Que faire pour éviter la dérive narcissique dominante ? Si le journal reste une technique et un outil efficace de la formation, il peut être considéré comme une arme de dissuasion contre les dérives de toutes sortes. C'est pour cette raison que je souhaite introduire la contextualisation dans le débat sur le journal. Lorsque j'écris au jour le jour, je constate que je me répète en essayant d'être le plus précis possible sur ce que je sens, ce que je vois et ce que j'entends et même parfois sur ce que je lis. Ce travail demande du temps et une concentration sur l'idée ou le sujet. Chemin faisant je me rends compte que ce que j'écris ne rend pas du tout compte du contexte si j'exclue la date du début du journal, mais la date en soi ne donne pas autant d'informations sur la journée, elle reste un signe isolée.
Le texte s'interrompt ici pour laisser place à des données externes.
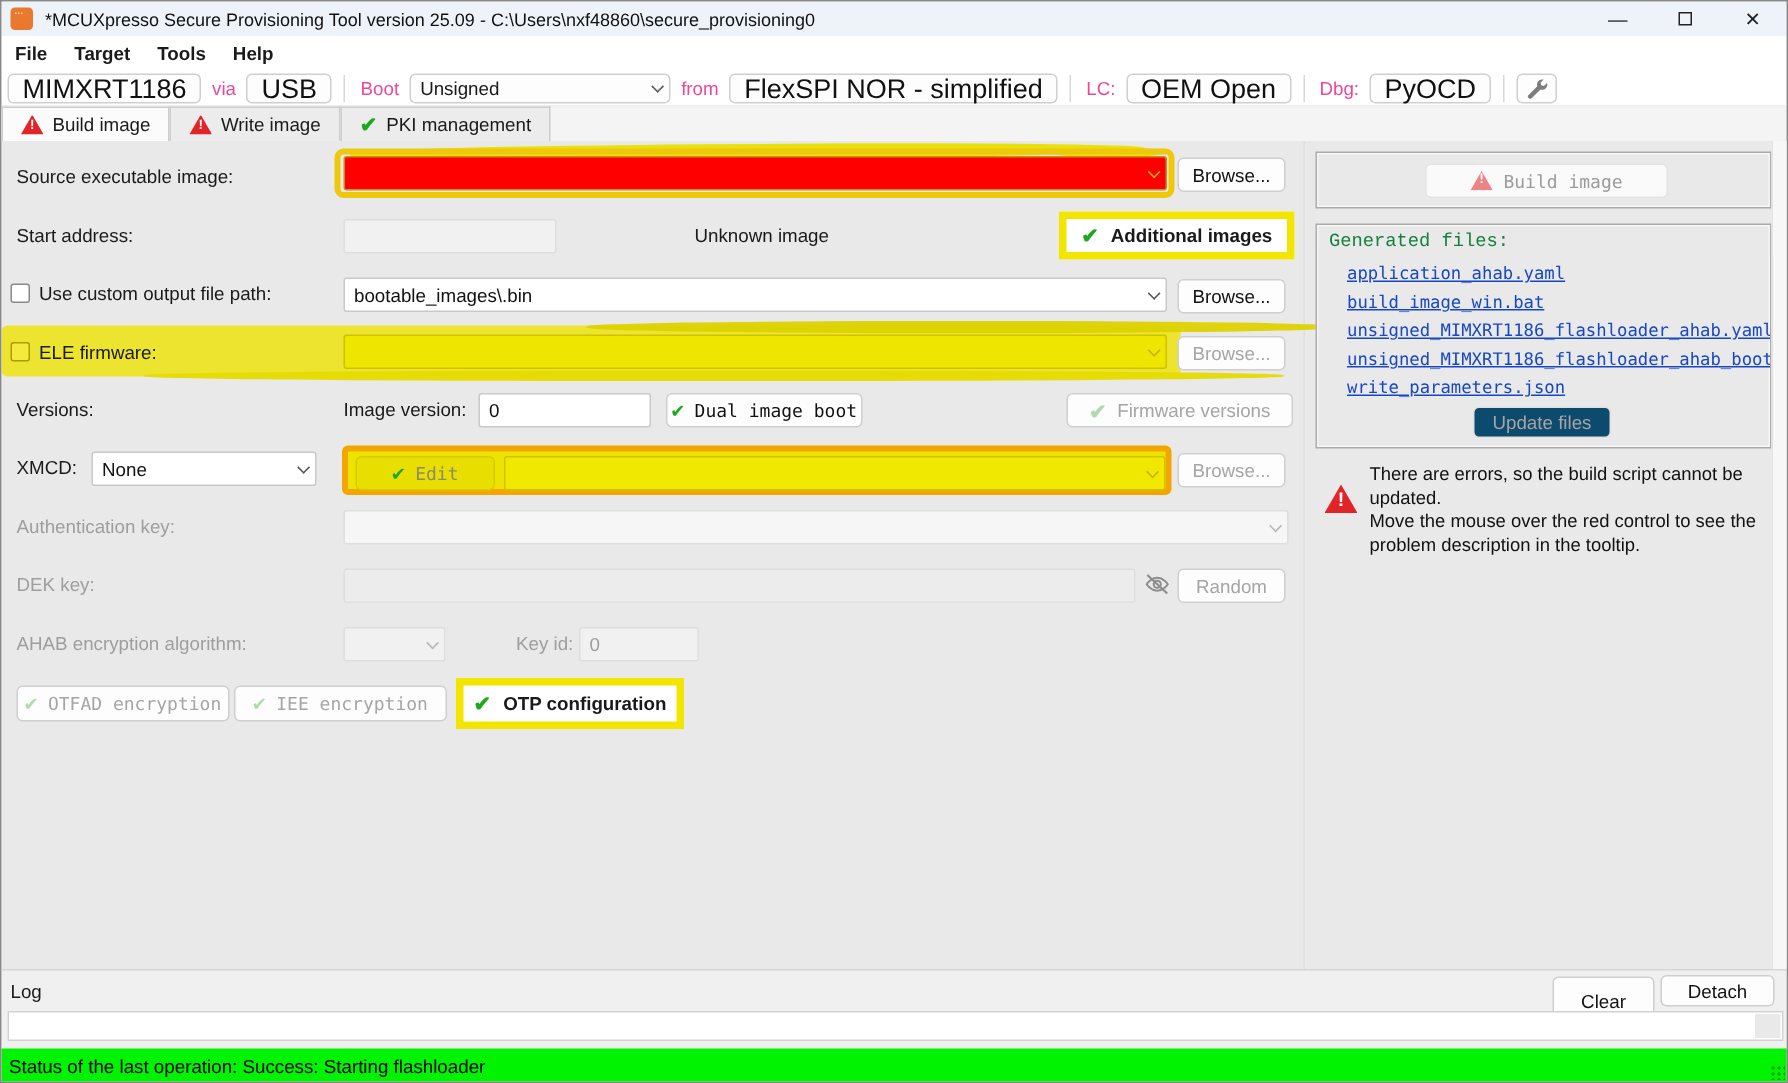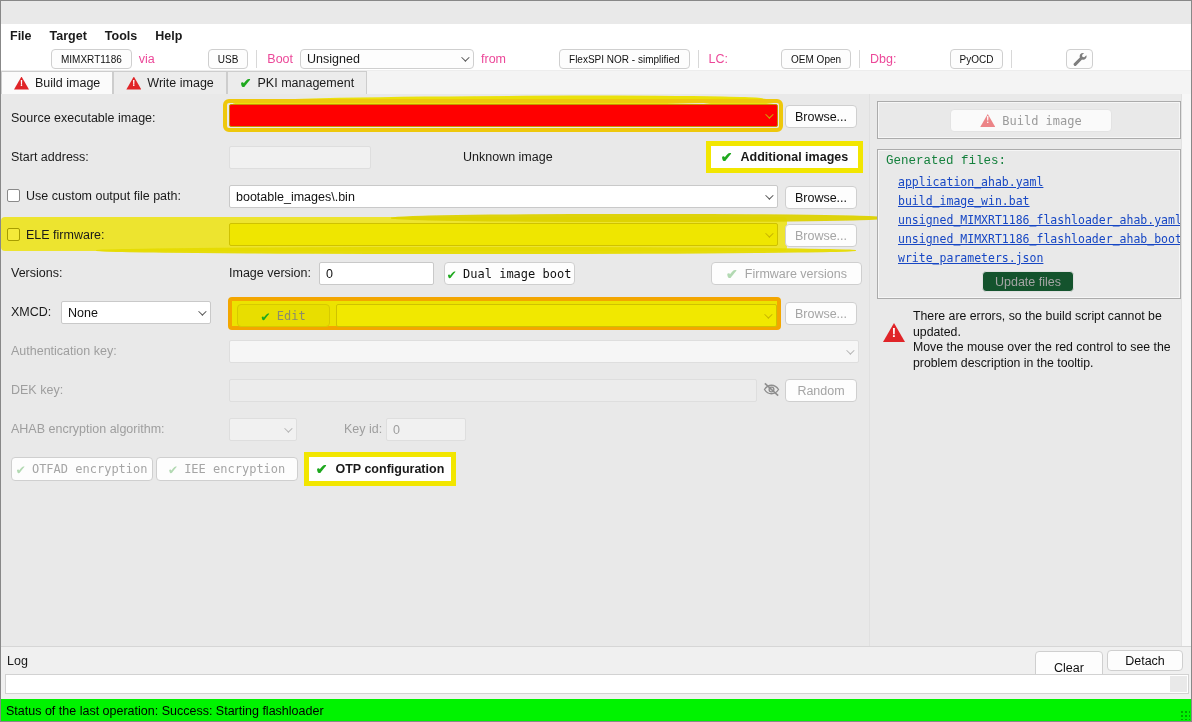"*MCUXpresso Secure Provisioning Tool" div.titlebar { html: none -> <div> <span></span> <span>*MCUXpresso Secure Provisioning Tool version 25.09 - C:\Users\nxf48860\secure_provisioning0</span> <div> <span>—</span> <span> <span></span> </span> <span>✕</span> </div> </div> }
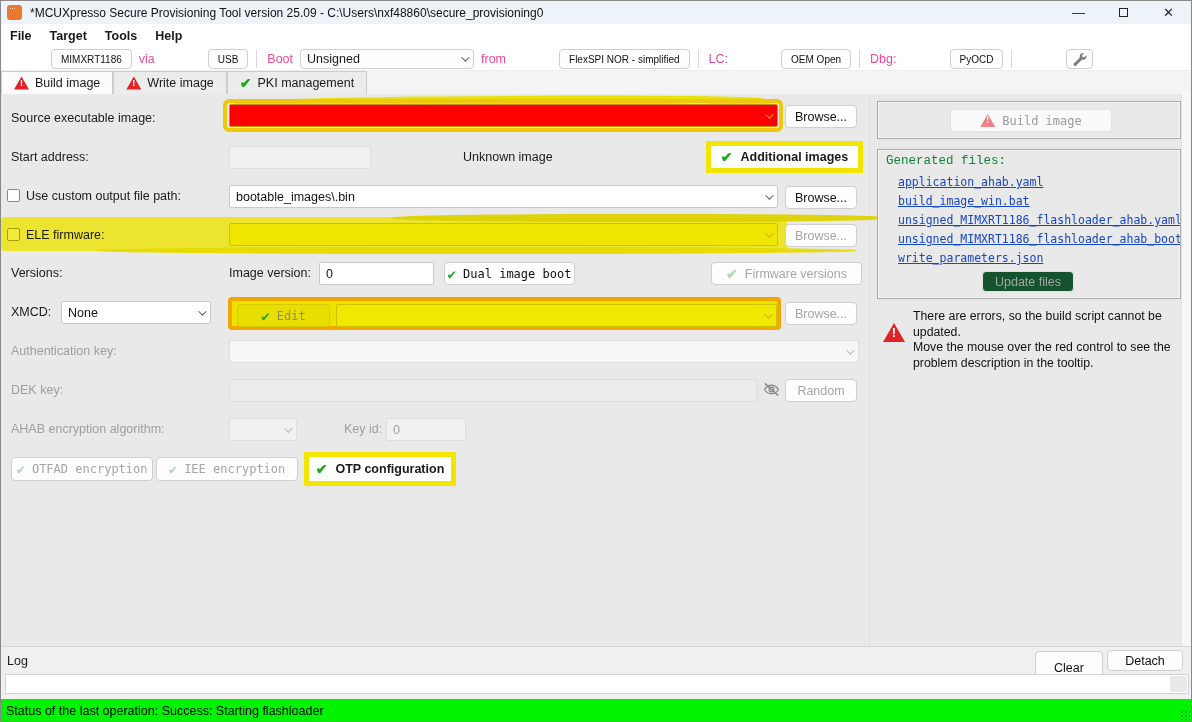"MIMXRT1186" .tbtn { font-size: 10px -> 18px; margin-left: 46px -> none }
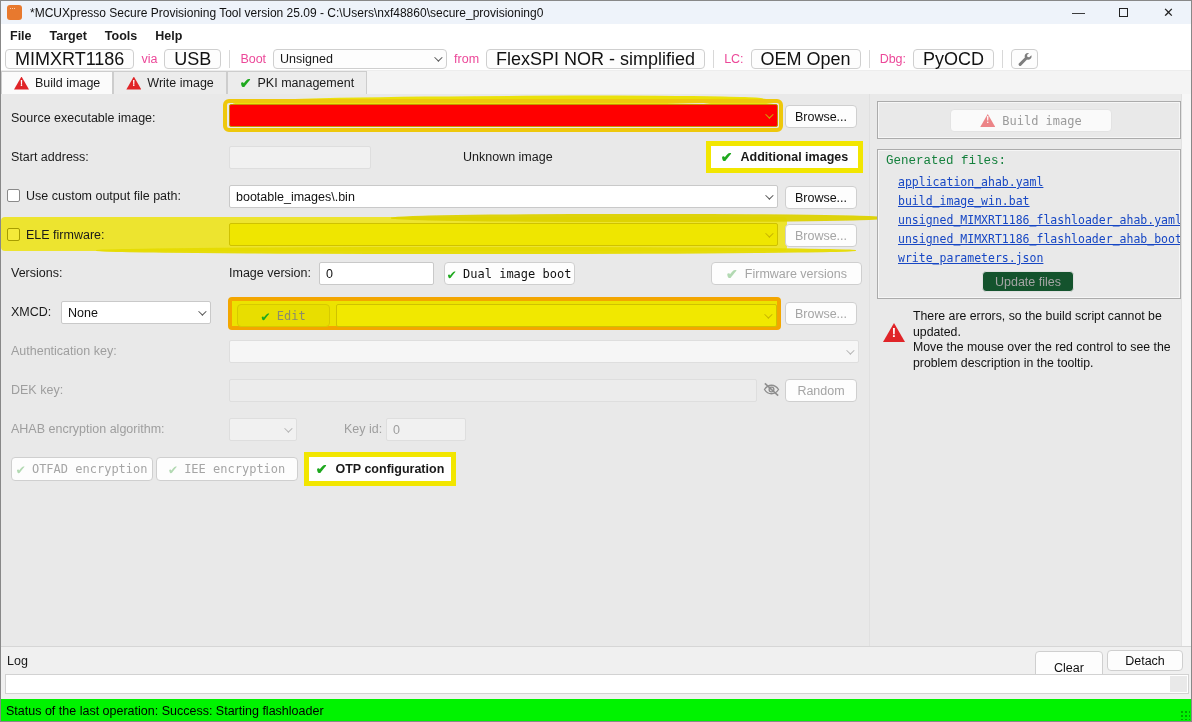"Update files" div.btn { background: #14532d -> #0c4a6e }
Idem pour la lecture, si je ne réponds pas à plusieurs questions sur ma lecture, mon écrit devient sans intérêt car il ne fait que répéter la quatrième de la couverture du livre ou un résumé. Tandis que si je réponds à la question pourquoi je lis ce livre, pourquoi cet auteur et en quoi ce qu'il écrit m'intéresse ou ne m'intéresse pas, dans quelles conditions historique cet ouvrage a été écrit, bref son contexte et le mien, à ce moment là j'aurai réussi à contextualiser mon journal de lecture.
Lorsque je relis mon journal, je constate une grande différence entre un texte contextualisé et le texte qui ne l'est pas. Le premier me fait revire un moment comme un film historique vécu , tandis-que le second me renvoie à peine une petite image de mon pauvre moi qui ne fait que passer par ce jour x. Et si mon journal en entier se limite à mon moi il n'aurait aucun intérêt ni pour moi ni pour la communauté.
La contextualisation de nos écrits au jour le jour demeure un moyen d'élever l'écriture diaristique à un niveau qui rend compte d'une manière globale du moment et de l'histoire que nous traversons.